Dalla padella della Corea Del Nord alla brace della Cancel Culture americana
Una rifugiata politica nordcoreana racconta di come vedesse gli Stati Uniti come un paese di libertà di pensiero e parola, fino a quando non è venuta qui per frequentare il college.
Yeonmi Park ha frequentato la Columbia University ed è stata immediatamente colpita da ciò che ha visto in classe: un sentimento anti-occidentale e un attenzione al politicamente corretto che le ha fatto pensare “perfino la Corea del Nord non è altrettanto idiota”.
“Mi aspettavo di spendere questa fortuna, tutto questo tempo e tutta questa energia, per imparare a pensare”, ha detto Park a Fox News. “Ma ti stanno costringendo a pensare nel modo in cui vogliono che tu pensi. Mi sono detta, wow, tutto questo è folle. Pensavo che l’America fosse diversa, ma ho visto così tante somiglianze con quello che ho visto in Corea del Nord, da iniziare a preoccuparmi”.
La 27enne ha riferito a The Post che non poteva credere che le sarebbe stato chiesto di fare “così tanta censura su me stessa” in una università negli Stati Uniti. “Ho letteralmente attraversato il deserto del Gobi per essere libera e ho capito che non sono libera, che l’America non è libera”.
Yeonmi Park è fuggita dalla Corea del Nord nel 2007, all’età di 13 anni, con un viaggio che ha portato lei e la sua famiglia in Cina e in Corea del Sud prima di giungere a New York nel 2016. “Ogni problema, ci hanno spiegato i professori alla Columbia, è a causa degli uomini bianchi”. Alcune delle discussioni sul privilegio dei bianchi, dice la Park, le hanno ricordato il sistema delle caste nel suo paese natale, dove le persone venivano classificate in base ai loro antenati.
In una classe, un insegnante che discuteva della civiltà occidentale ha chiesto agli studenti se avessero problemi per il nome dell’argomento: la maggior parte degli studenti ha alzato la mano, secondo Park.
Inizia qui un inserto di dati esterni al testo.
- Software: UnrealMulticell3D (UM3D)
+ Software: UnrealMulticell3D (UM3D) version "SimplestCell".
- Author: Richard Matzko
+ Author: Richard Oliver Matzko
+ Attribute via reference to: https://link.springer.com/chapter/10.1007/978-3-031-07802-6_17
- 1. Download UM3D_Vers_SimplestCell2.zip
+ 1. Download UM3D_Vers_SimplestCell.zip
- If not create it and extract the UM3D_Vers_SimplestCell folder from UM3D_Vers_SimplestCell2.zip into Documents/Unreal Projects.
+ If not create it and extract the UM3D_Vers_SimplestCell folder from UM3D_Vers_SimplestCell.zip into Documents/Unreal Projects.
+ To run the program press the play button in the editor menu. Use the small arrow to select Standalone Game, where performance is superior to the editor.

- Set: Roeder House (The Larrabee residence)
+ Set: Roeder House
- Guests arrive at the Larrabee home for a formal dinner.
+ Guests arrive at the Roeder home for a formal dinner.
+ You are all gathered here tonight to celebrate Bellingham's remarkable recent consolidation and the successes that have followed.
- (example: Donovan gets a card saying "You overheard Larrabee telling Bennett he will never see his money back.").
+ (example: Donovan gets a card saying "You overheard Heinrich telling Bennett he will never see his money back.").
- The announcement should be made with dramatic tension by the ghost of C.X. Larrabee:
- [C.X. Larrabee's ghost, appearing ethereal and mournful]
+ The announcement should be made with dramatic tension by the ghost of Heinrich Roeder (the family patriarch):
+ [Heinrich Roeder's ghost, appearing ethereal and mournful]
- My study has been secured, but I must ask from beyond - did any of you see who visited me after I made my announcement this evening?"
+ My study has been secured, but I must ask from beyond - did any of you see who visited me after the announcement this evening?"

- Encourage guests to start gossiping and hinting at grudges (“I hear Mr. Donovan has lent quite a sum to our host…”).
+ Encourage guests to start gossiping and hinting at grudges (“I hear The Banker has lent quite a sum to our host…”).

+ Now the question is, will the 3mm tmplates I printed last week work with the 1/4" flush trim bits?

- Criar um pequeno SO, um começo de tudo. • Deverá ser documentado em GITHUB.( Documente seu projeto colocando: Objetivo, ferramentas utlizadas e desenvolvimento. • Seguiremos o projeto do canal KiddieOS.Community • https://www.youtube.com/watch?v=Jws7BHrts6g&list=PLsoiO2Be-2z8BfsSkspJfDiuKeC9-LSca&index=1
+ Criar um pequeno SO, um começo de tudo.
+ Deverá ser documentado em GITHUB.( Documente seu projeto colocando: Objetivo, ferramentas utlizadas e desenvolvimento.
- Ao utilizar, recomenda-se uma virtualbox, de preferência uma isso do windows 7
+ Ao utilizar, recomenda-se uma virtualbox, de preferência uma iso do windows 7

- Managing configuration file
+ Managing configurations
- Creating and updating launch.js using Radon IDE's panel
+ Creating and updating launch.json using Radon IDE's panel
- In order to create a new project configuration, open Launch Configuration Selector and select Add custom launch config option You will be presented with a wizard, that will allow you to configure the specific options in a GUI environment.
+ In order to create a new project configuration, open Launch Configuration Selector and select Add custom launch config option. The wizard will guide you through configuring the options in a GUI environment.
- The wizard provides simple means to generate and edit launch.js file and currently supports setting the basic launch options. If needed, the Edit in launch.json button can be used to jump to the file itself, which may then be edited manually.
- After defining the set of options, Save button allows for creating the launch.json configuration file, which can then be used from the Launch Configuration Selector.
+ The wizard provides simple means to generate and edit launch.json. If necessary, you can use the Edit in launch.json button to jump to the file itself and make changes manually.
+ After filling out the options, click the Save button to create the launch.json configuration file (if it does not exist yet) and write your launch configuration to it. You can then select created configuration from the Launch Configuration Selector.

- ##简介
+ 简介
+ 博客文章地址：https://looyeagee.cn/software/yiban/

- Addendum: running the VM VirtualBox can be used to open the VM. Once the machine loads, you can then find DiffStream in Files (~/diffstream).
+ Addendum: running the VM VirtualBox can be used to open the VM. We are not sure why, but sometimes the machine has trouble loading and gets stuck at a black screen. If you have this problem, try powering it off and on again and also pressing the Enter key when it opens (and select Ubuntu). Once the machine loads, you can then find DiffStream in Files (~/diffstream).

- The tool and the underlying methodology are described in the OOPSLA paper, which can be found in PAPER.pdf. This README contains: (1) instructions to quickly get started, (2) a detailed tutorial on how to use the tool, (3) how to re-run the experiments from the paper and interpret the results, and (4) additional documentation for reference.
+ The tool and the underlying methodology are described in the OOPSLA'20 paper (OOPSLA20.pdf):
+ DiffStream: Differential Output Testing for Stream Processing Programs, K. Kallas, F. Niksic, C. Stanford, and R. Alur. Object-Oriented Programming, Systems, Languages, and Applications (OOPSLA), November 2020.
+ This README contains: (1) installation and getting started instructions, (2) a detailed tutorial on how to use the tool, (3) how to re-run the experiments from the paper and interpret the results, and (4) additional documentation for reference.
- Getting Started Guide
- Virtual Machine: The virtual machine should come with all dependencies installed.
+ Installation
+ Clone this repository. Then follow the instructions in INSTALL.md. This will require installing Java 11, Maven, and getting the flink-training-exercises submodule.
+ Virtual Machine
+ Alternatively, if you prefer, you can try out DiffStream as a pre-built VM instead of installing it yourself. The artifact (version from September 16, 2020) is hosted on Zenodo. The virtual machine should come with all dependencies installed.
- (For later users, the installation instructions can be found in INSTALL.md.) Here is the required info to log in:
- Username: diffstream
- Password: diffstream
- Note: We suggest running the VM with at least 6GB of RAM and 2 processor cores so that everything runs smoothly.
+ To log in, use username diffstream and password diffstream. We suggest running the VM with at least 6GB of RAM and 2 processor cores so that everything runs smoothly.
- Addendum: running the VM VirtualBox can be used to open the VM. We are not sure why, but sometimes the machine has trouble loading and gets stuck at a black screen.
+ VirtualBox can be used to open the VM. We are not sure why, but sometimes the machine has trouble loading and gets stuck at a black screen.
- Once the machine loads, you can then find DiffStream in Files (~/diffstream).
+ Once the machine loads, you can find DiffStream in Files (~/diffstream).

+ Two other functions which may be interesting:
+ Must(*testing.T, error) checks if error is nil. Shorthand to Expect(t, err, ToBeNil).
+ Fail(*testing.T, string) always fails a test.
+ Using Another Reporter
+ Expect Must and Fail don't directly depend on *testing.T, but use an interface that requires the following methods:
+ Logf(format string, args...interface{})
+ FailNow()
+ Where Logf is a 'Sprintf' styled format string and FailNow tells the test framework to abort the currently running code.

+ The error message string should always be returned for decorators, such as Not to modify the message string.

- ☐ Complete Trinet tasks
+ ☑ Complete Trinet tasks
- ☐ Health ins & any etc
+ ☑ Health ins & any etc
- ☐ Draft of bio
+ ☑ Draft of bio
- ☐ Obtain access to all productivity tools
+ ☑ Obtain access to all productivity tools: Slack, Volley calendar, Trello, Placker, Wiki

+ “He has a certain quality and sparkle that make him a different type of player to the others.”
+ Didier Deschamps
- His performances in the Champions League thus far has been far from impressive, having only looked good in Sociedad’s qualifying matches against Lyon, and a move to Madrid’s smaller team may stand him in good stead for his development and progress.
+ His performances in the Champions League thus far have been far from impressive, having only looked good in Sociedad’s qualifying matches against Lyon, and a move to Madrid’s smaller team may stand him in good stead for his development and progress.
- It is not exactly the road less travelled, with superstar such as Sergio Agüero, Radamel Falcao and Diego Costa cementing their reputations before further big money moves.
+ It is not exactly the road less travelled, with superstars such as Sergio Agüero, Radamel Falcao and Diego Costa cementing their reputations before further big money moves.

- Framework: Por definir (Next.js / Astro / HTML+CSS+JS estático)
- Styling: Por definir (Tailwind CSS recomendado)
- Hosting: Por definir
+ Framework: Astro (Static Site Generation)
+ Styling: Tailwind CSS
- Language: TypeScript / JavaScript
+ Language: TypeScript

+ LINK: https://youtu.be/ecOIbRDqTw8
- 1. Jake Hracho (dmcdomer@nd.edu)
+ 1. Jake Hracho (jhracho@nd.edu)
Alcuni, racconta, hanno menzionato problemi con il taglio “coloniale” della discussione.
E le lezioni spesso iniziavano con i professori che chiedevano agli studenti i loro pronomi preferiti, con l’uso di “loro” che diventava spaventoso perché temeva di essere socialmente penalizzata per non essere abbastanza inclusiva nel suo vocabolario.
“L’inglese è la mia terza lingua”, dice, “ed è molto difficile per me dovermi sentir dire che lui e lei a volte, li uso male”.
Ha raccontato alla Fox di essere stata anche rimproverata per aver detto che le piacevano gli scritti di Jane Austen.”Ho detto ‘amo quei libri’. Ho pensato che fosse una buona cosa, ma poi mi hanno detto: ‘Sapevi che quegli scrittori avevano una mentalità coloniale? Erano razzisti e bigotti e ti stanno inconsciamente facendo il lavaggio del cervello.’
”Park racconta che gli studenti, in Corea del Nord, venivano costantemente indottrinati sui “bastardi americani”.
“Pensavo che i nordcoreani fossero le uniche persone che odiavano gli americani, ma ora scopro che in questo paese ci sono molte persone che odiano questo paese”.
Cancellare la cultura e condannare le opinioni divergenti, sta diventando una questione di autocensura.
La Park, che ha raccontato la sua fuga dalla Corea del Nord e la vita nel regime repressivo nel libro di memorie del 2015 “In Order to Live”, ha affermato che gli americani sembrano disposti a rinunciare ai loro diritti senza rendersi conto che questi potrebbero non tornare mai più.
“Volontariamente, queste persone si censurano a vicenda, si zittiscono a vicenda, senza che nessuno le forzi in tal senso”, ha detto. “Diverse volte (nella storia) si verifica un colpo di stato militare, una qualche imposizione del potere che ti sottrae i diritti e ti costringe al silenzio. Ma questo paese sta deliberatamente scegliendo di essere messo a tacere, sta deliberatamente scegliendo di rinunciare ai propri diritti”.
“La Corea del Nord era estremamente folle”, ha detto. “Ad esempio, la prima cosa che mia madre mi ha insegnato è stata di non sussurrare nemmeno, in modo che neppure gli uccelli e i topi potessero sentirmi”.
“In qualche modo (negli Stati Uniti) subiscono il lavaggio del cervello. Tuttavia, le prove sono così chiaramente davanti ai loro occhi, che non possono vederle”.
La Columbia University non ha voluto rilasciare commenti su questa intervista.